A Martini compatible CG model is developed for PEI and its lipid-substituted variant, essential for simulating PEI NPs in pulmonary gene delivery. CG Native (“PEI”) and caprylic acid substituted PEI (“PEI-CA”) models are developed by determining their bonded and nonbonded interaction parameters. The bonded parameters are obtained from an automated bottom-up parameterization tool, which give rise to accurate predictions of local (probability distributions of bond lengths, angles and dihedrals) and global (end-to-end distance, radius of gyration) structural correlations when compared with the AA counterpart. Parametrization of the nonbonded interactions focuses on PEI and PEI-CA interactions with siRNA and key components of pulmonary surfactant, including DPPC, DPPG, and SP-B. These parameterizations also make PEI and PEI-CA compatible with the key components of cell membrane and can be used to study intravenous gene delivery.

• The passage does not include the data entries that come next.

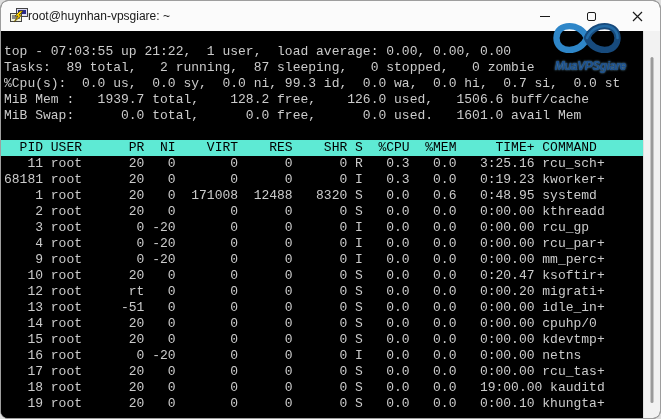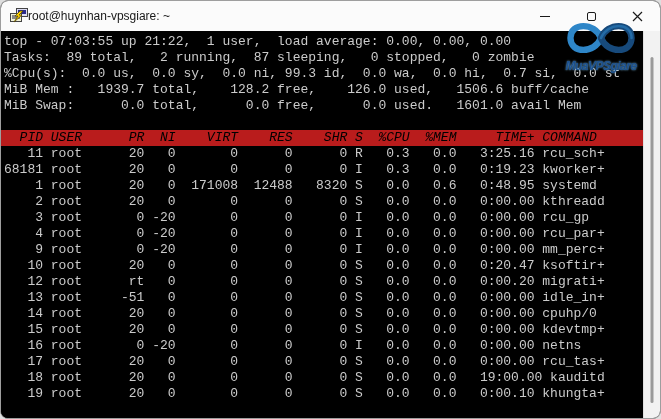"top - 07:03:55 up 21:22," .terminal { padding-top: 3px -> 13px }
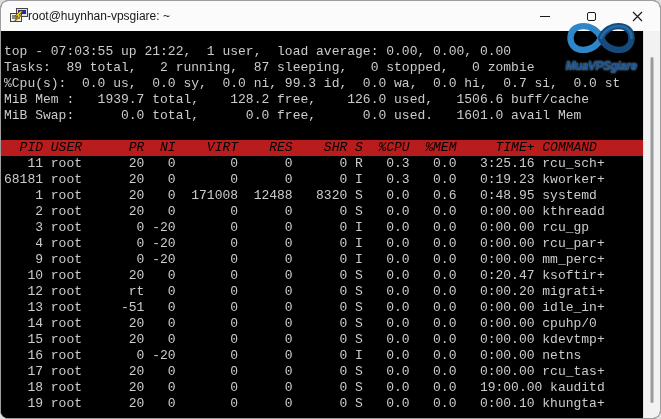"MuaVPSgiare" .watermark { right: 16px -> 34px; text-align: center -> right }
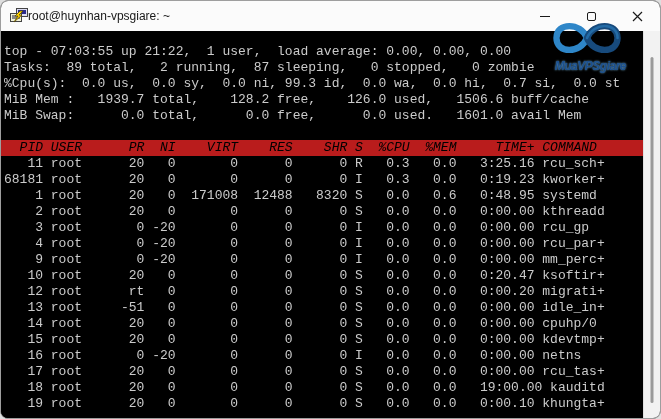"PID USER PR NI VIRT" .header-line { background: #b91c1c -> #5eead4; font-style: italic -> none }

A three-stage parameterization strategy is introduced to improve the match between AA and CG PMFs for (Stage 1) an uncharged PEI, (Stage 2) charged PEI without lipid substitution, and (Stage 3) PEI-CA. With the final adopted parameters, the relative differences between the AA and CG PMFs are comparable to or smaller than those reported in the Martini literature. The models presented in this work are expected to facilitate CG simulations that study PEI and PEI-CA based pulmonary (and intravenous) gene delivery systems and contribute to strategy development that enhances their efficacy of the delivery.